- **Your goal**
Would you print every entry below exactly as written, omitting the images?

- **Front-end code edit data**

==================================================

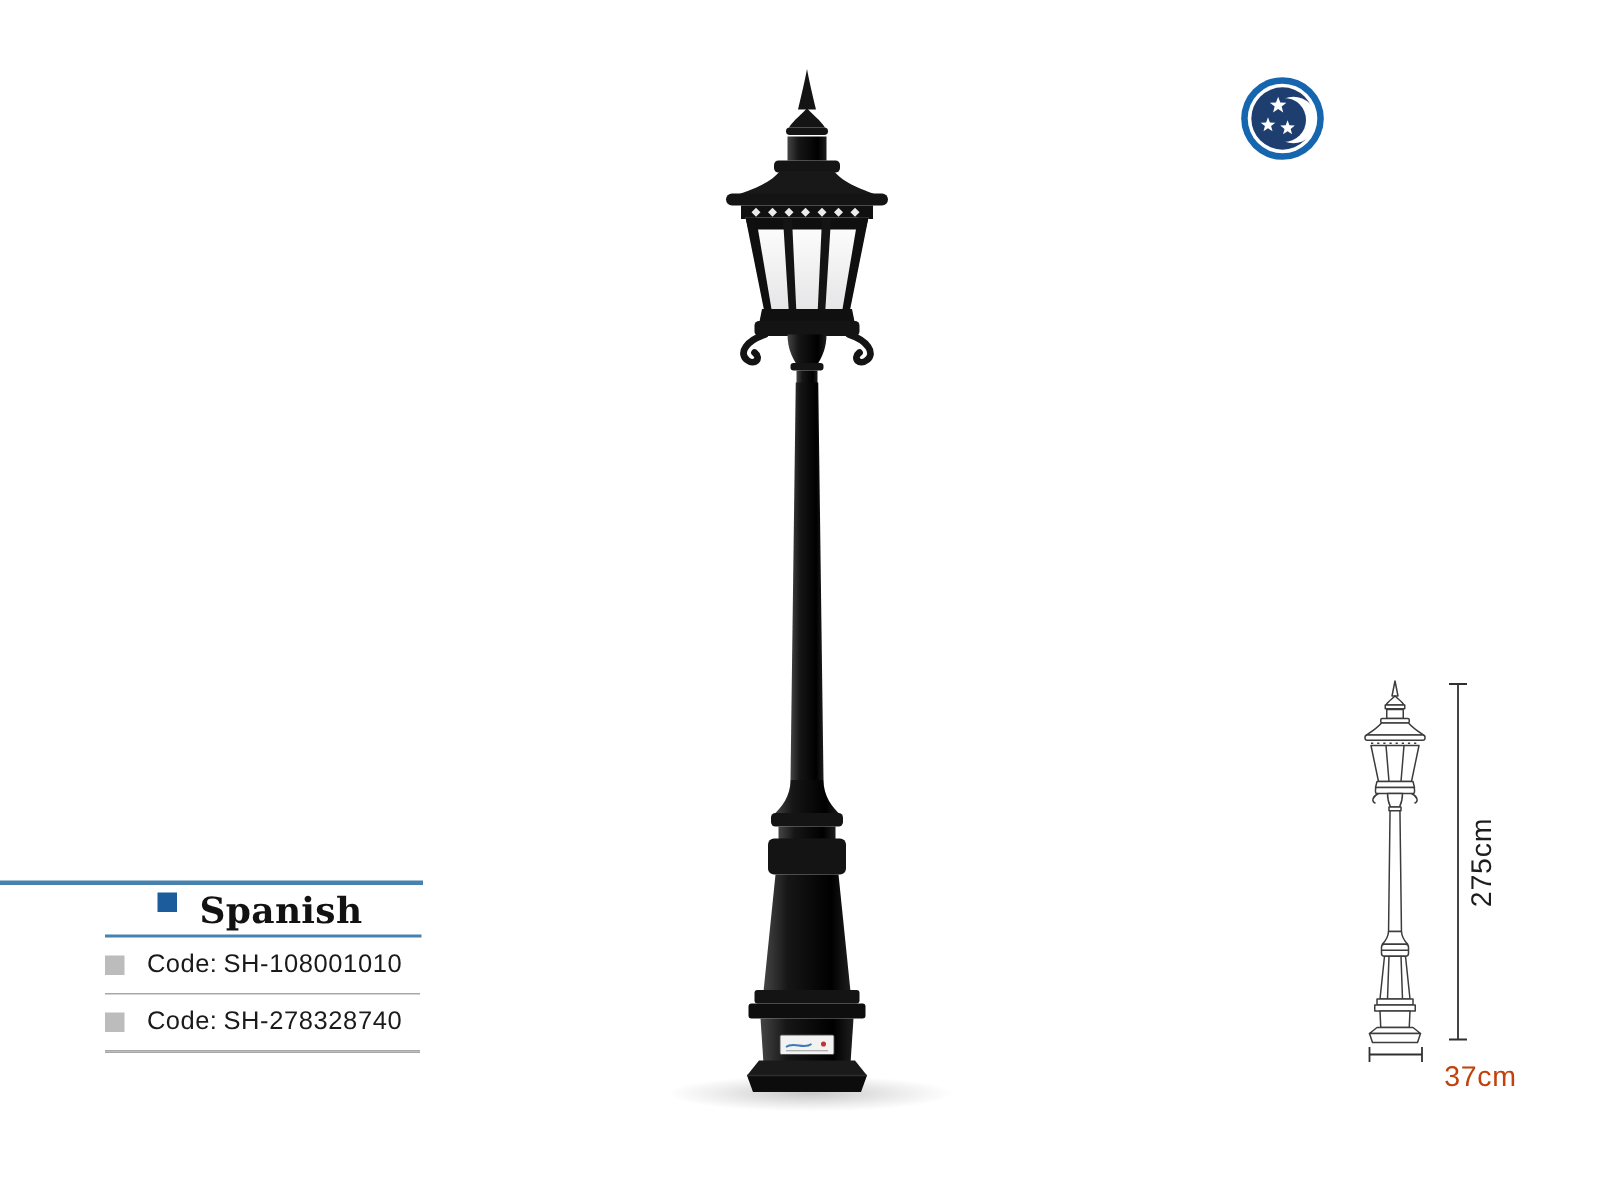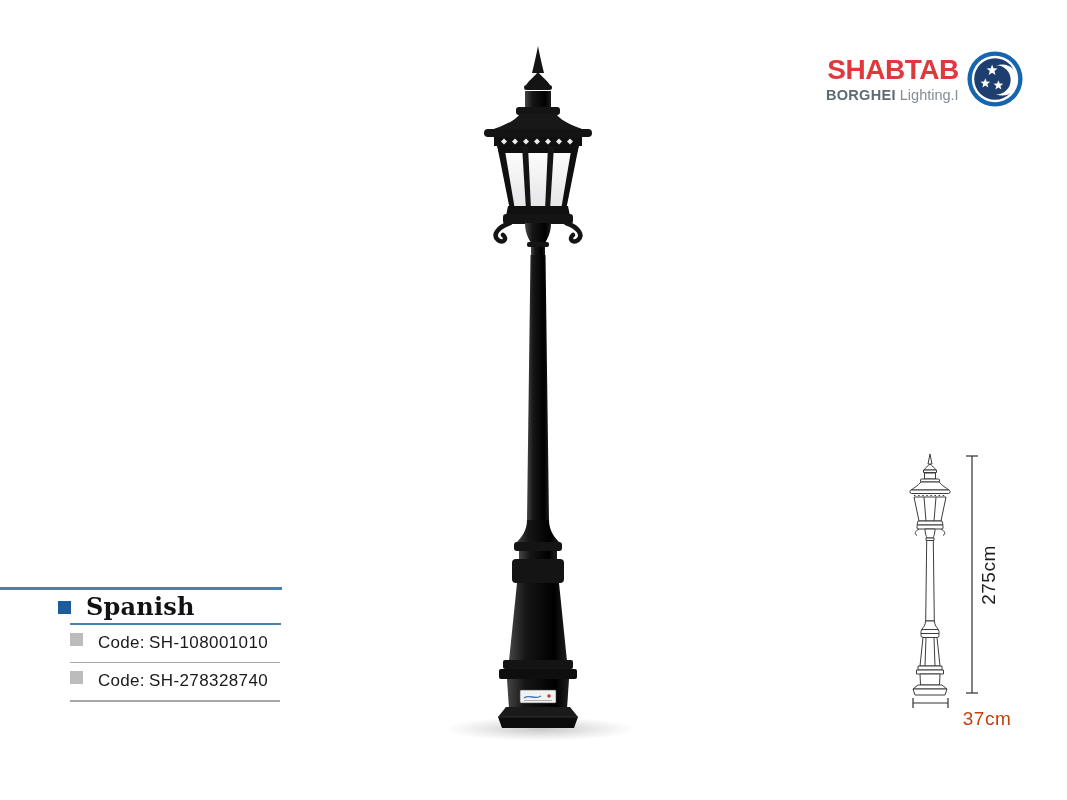"SHABTAB" div.brand-text { html: <div> <div>SHABTAB</div> <div> <span>BORGHEI</span><span>Lighting.I</span> </div> </div> -> none }
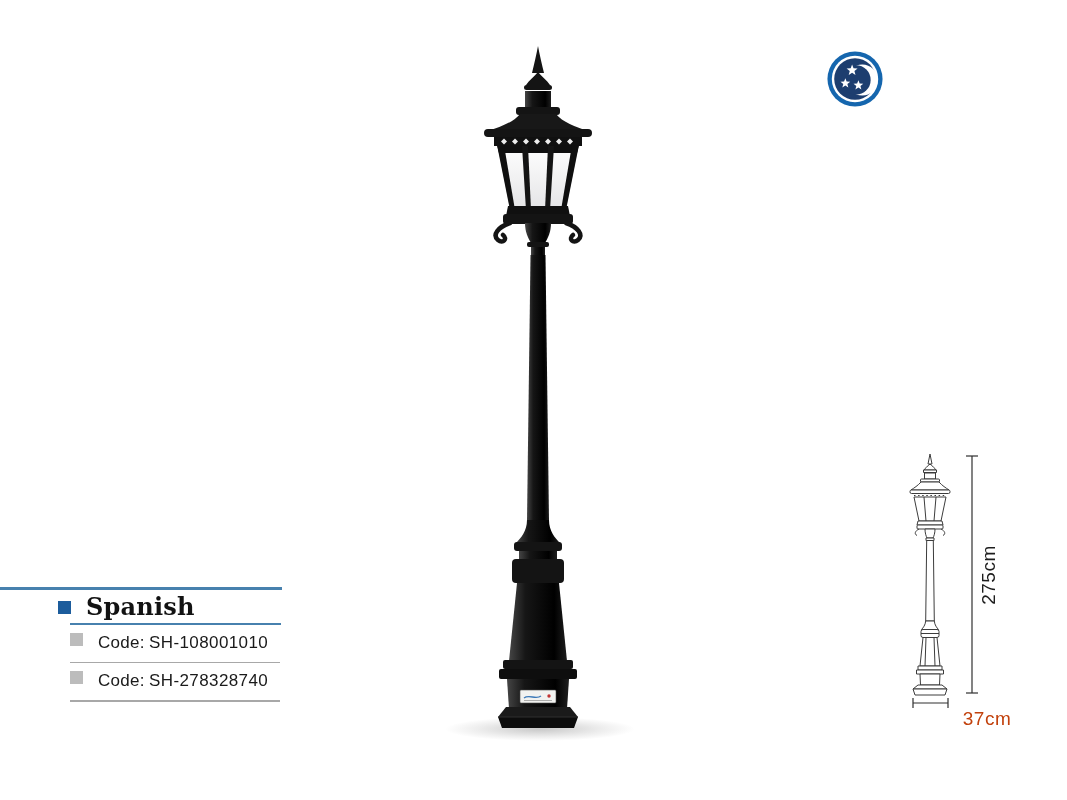"Spanish" .title-row { align-items: center -> flex-start; padding: 5px 0 4px 58px -> 5px 0 4px 105px }
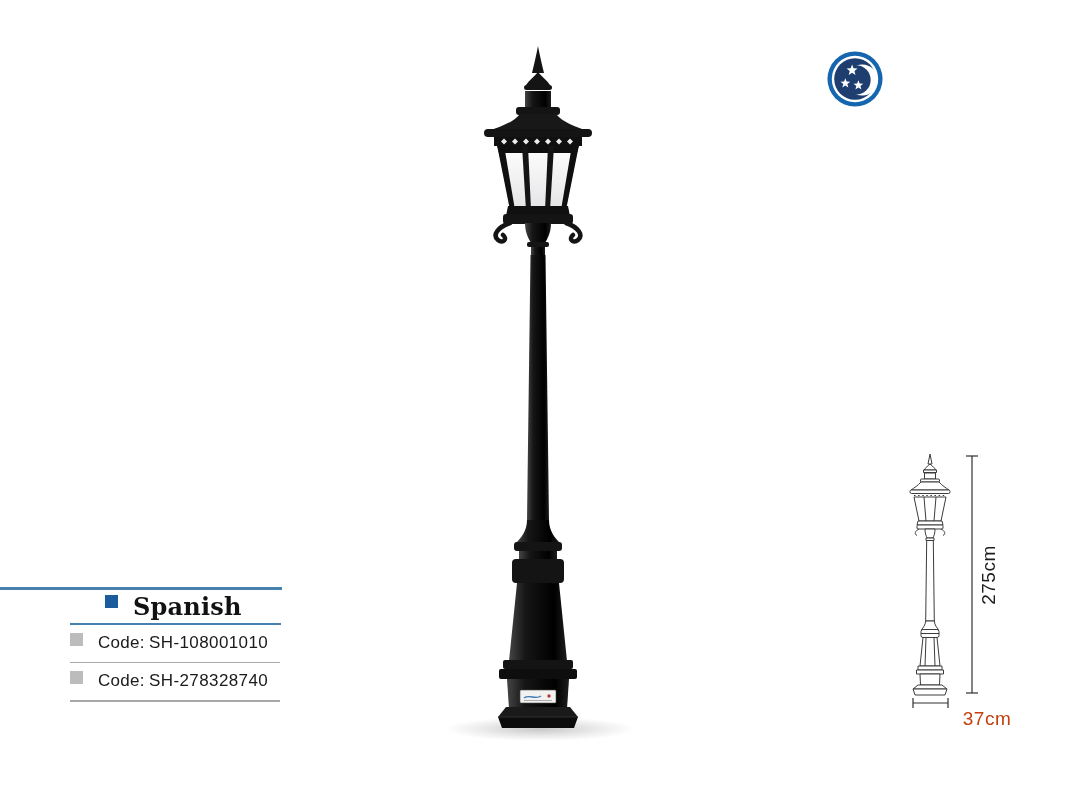"Code:" .code-row { align-items: flex-start -> center }
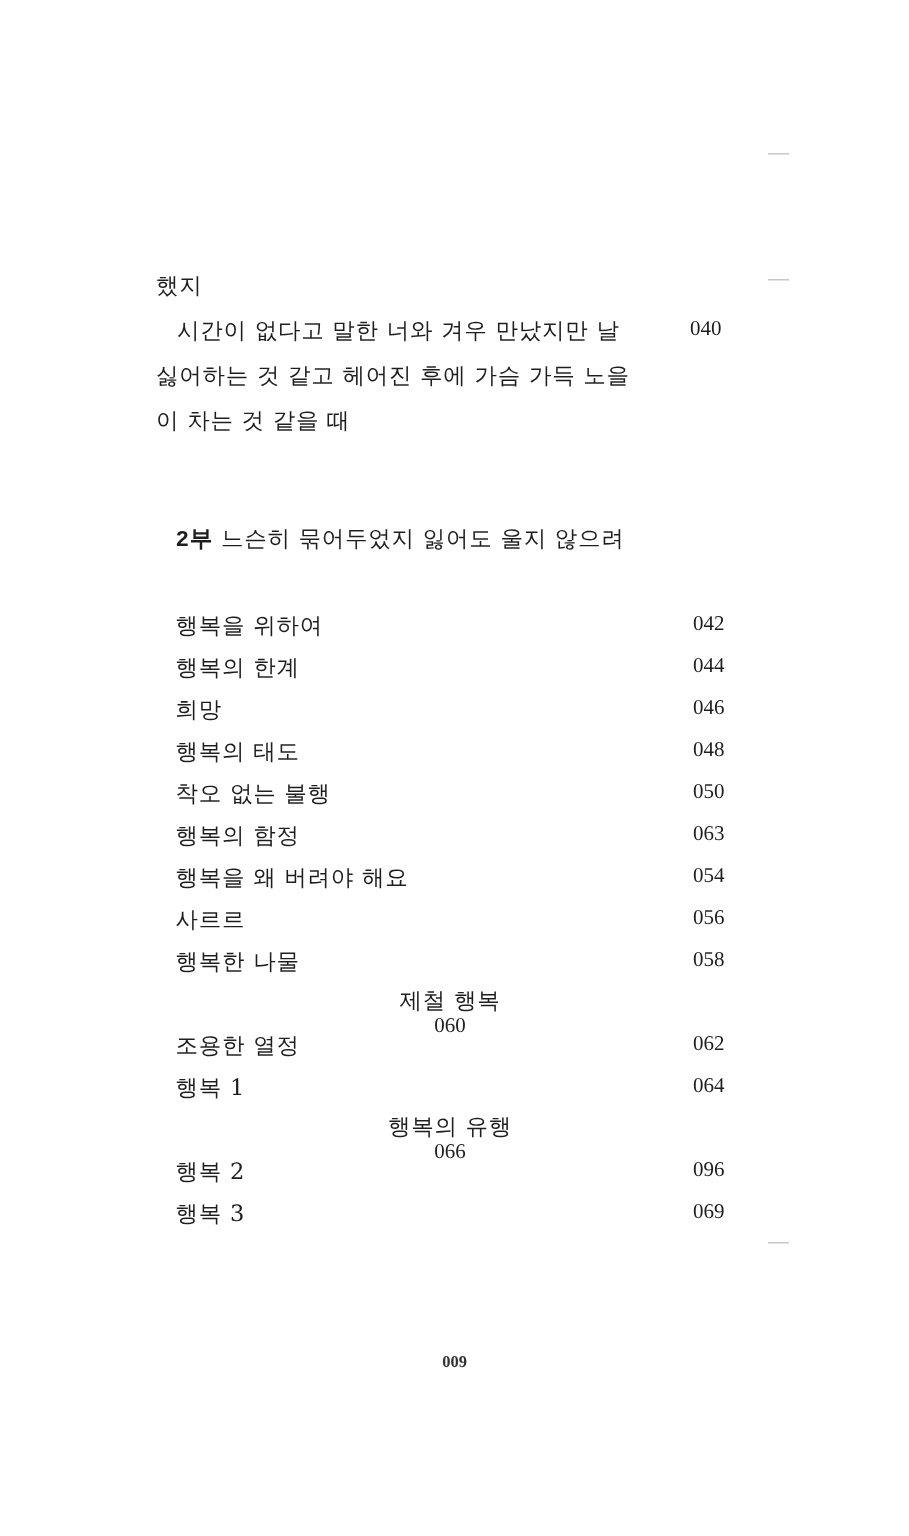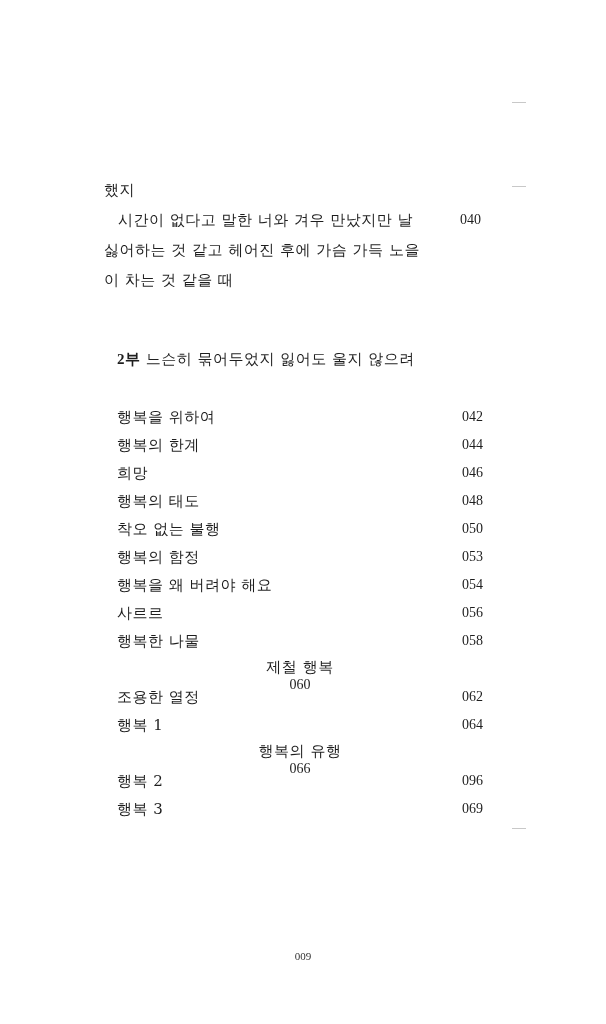"2부" .section-title .num { font-family: Liberation Serif, serif -> Liberation Mono, monospace }
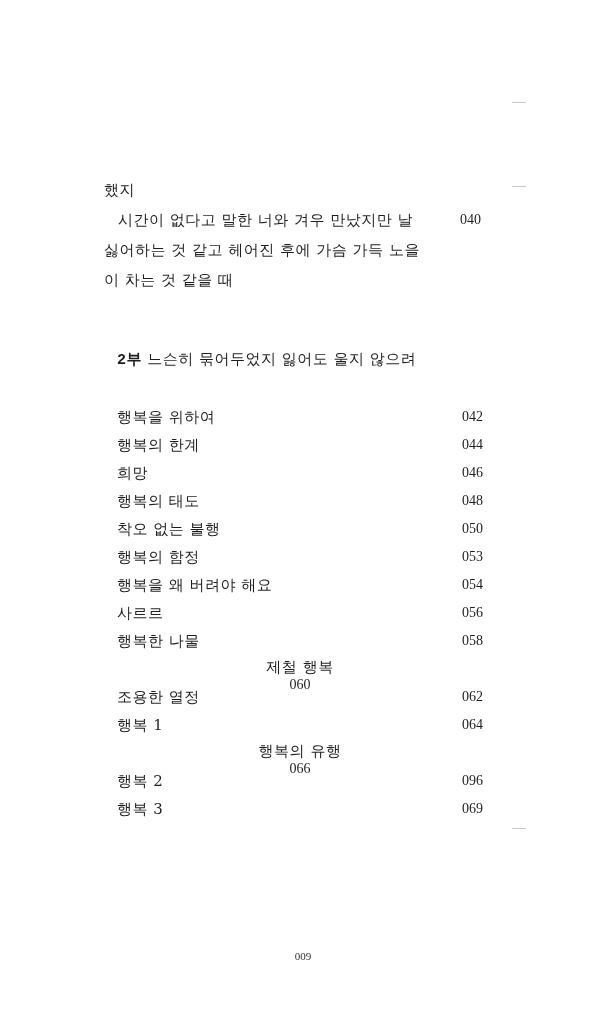"053" span.toc-page { text: 053 -> 063 }
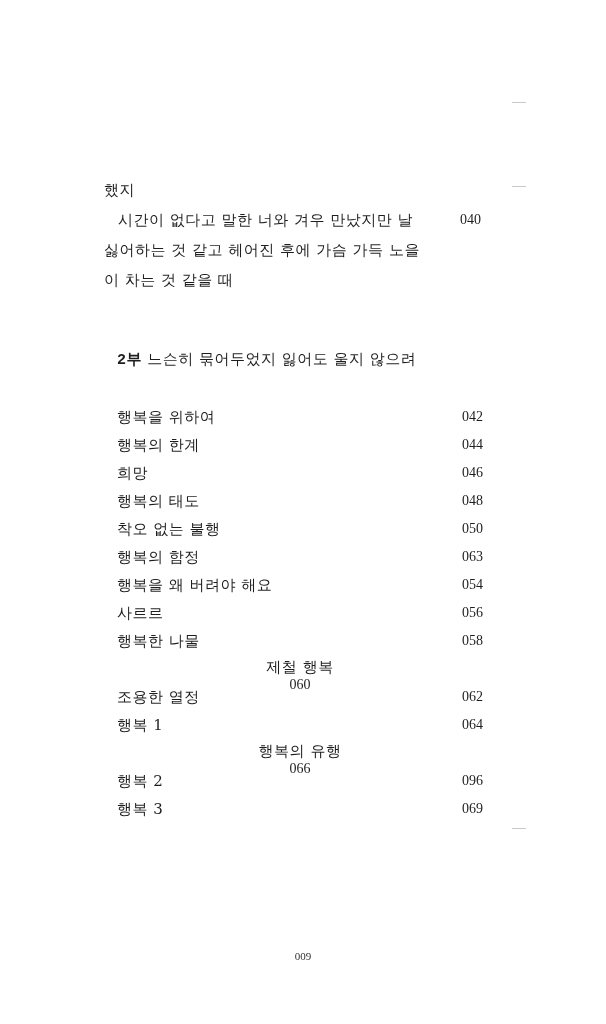"009" .folio { font-weight: normal -> bold; margin-top: 48px -> none }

==================================================

- **Exercise solution**
"SHABTAB" div.brand-text { html: <div> <div>SHABTAB</div> <div> <span>BORGHEI</span><span>Lighting.I</span> </div> </div> -> none }
"Spanish" .title-row { align-items: center -> flex-start; padding: 5px 0 4px 58px -> 5px 0 4px 105px }
"Code:" .code-row { align-items: flex-start -> center }
"2부" .section-title .num { font-family: Liberation Serif, serif -> Liberation Mono, monospace }
"053" span.toc-page { text: 053 -> 063 }
"009" .folio { font-weight: normal -> bold; margin-top: 48px -> none }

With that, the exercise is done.